Mescolare fiction e realtà, realtà e fiction. Ma attenzione: invertendo l'ordine dei fattori il prodotto cambia, e non di poco. Calare la finzione nella realtà è arte codificata dalla fine dell'Ottocento: Naturalismo e Verismo partono dall'invenzione di casi ispirati al "vero" per vestirli di contesti realistici. Calare, al contrario, la realtà nella fiction è modello e cronaca dei nostri giorni, diventa contorto groviglio di comunicazione, fino alla distorsione insita nei reality. Un inestricabile intreccio di accaduto e immaginato, verità e menzogna, inquina e al contempo getta nuova luce sull'attendibilità di ogni evento: politica, cronaca bianca e nera.
Da questa consapevolezza muove Gianpiero Borgia, regista della nuova produzione della verghiana Cavalleria rusticana, appunto testo chiave del Verismo, che il 30 novembre aprirà la stagione del Teatro Stabile di Catania, nella storica sala intitolata proprio all'autore di altri capisaldi come I Malavoglia e Mastro-don Gesualdo. Tre settimane di programmazione fino al 22 dicembre. Nelle parti principali nomi di spicco del panorama teatrale e del grande e piccolo schermo. Turiddu è David Coco, protagonista di importanti produzioni di prosa, originali televisivi e film come Segreti di stato di Paolo Benvenuti e L'uomo di vetro di Stefano Incerti. Santuzza è affidata a Caterina Misasi, nel ruolo di Alfio agisce Giovanni Guardiano, in quello di Lola c'è Claudia Potenza: attori noti per la partecipazione a seguitissime serie tv (Un medico in famiglia, Il commissario Montalbano, Distretto di Polizia, Ris).
Se Cavalleria è una tragedia della gelosia, l'allestimento richiama volutamente la ricostruzione della "scena del crimine" alla maniera dei processi mediatici, mimati in tv intorno ai modellini dello chalet di Cogne, del villino di Garlasco o del garage di Avetrana. L'ambientazione originaria del dramma è trasposta ai nostri giorni, nella piazza del degradato e tormentato quartiere catanese di Librino, come suggerisce esplicitamente le "architetture di scena" in bianco e nero firmate da Alvisi-Kirimoto e accesse dai costumi rosso-passione disegnati da Giuseppe Andolfo: un clima di violenza annunciata, sottolineata dal "panorama sonoro" creato da Papaceccio MMC & Cespo Santalucia, i movimenti costruiti dalla coreografa Donatella Capraro, le luci di Franco Buzzanca.
Aliena anche dalle suggestioni melodrammatiche dell'opera di Mascagni, la rilettura di Gianpiero Borgia scava piuttosto sotto la superficie dell'oggettività verista, strizzando l'occhio al linguaggio documentaristico di maestri del cinema come Lars von Trier e Ken Loach. E ancora alludendo - vista la trama delittuosa - a serie tv come CSI, Cold Case, NCIS.

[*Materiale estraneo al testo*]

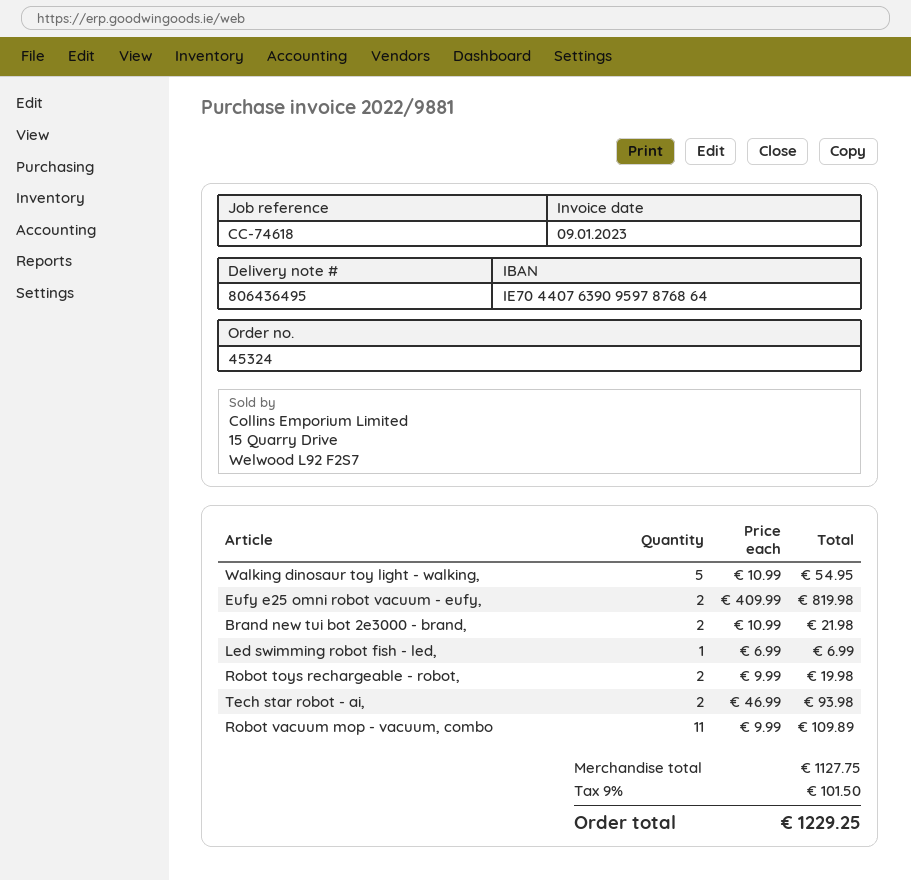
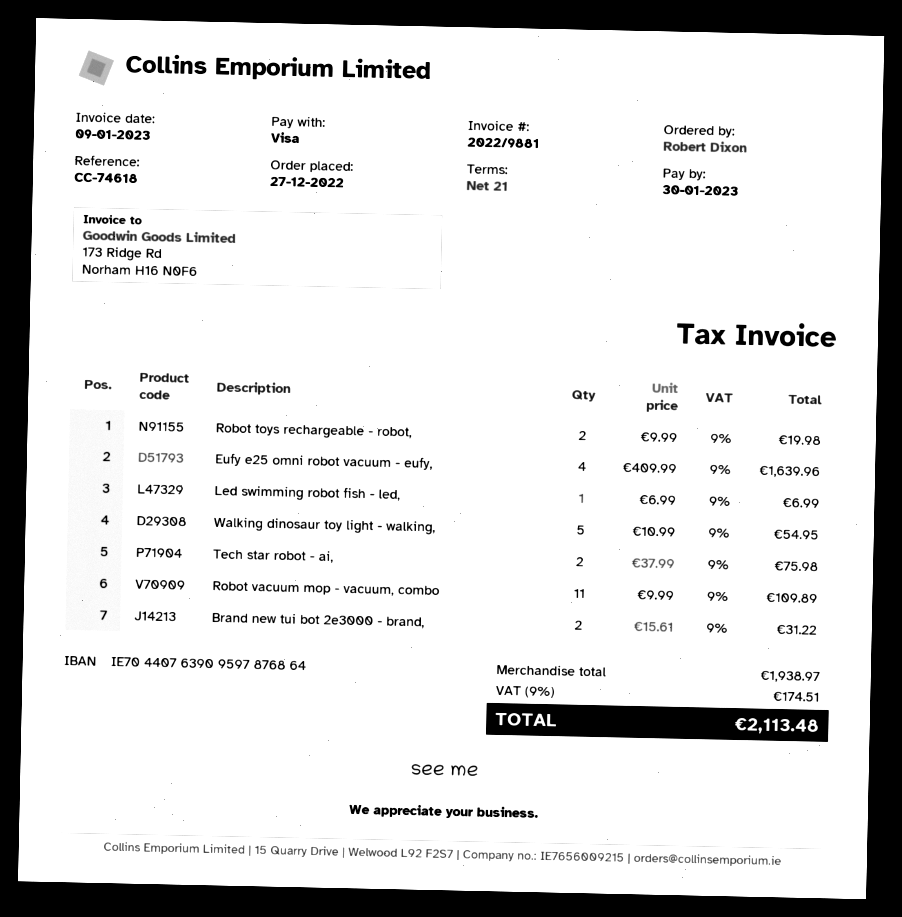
Eufy e25 omni robot vacuum - eufy,: 2 x 409.99 = 819.98 -> 4 x 409.99 = 1639.96
Brand new tui bot 2e3000 - brand,: 2 x 10.99 = 21.98 -> 2 x 15.61 = 31.22
Tech star robot - ai,: 2 x 46.99 = 93.98 -> 2 x 37.99 = 75.98
subtotal: 1127.75 -> 1938.97
tax: 9% = 101.50 -> 9% = 174.51
total: 1229.25 -> 2113.48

«Tradire Verga - evidenzia Borgia - per essergli paradossalmente più fedeli. Quella connotazione folcloristica, che il pubblico avvertì subito nel fulmineo atto unico, era infatti estranea all'estetica dello scrittore catanese. La sua terra, la piazza, la processione, entravano nel quadro dipinto al "vero" e tuttavia non venivano e non vengono così percepiti fuori dall'Isola. Da qui la necessità del "tradimento", al fine di rendere palese il portato universale del mondo interiore dell'autore, eliminando la sovrastruttura di una certa Sicilia, gli uomini tutti con le coppole, le donne avvolte in manti neri, la retorica di chitarra e mandolini. La fedeltà sta invece nel rispettare il procedimento: immergere la fiction nella realtà e non viceversa».
Fare, insomma, il contrario di quanto succede continuamente nei martellanti "processi" mediatici. «Processi spettacolo - chiarisce Borgia - laddove al riscontro dei dati si sovrappongono interventi su interventi, ipotesi su ipotesi, che altro non sono che fiction. Assassini e vittime finiscono per essere personaggi, più o meno inconsapevoli, di una cronaca che diventa reality. Un limbo dove gli "attori" di vicende vere subiscono la pressione dei media, o addirittura li strumentalizzano».
Proprio a questi moduli, alla loro "finta" rappresentazione di un delitto reale, si rapporta l'allestimento inaugurale del cartellone etneo. I caratteri verghiani diventano sagome astratte che sembrano abitare la miniatura delle scene del crimine. Obiettivo: decriptare la finzione, rappresentare - proprio come Verga voleva - l'orrida banalità quotidiana del delitto.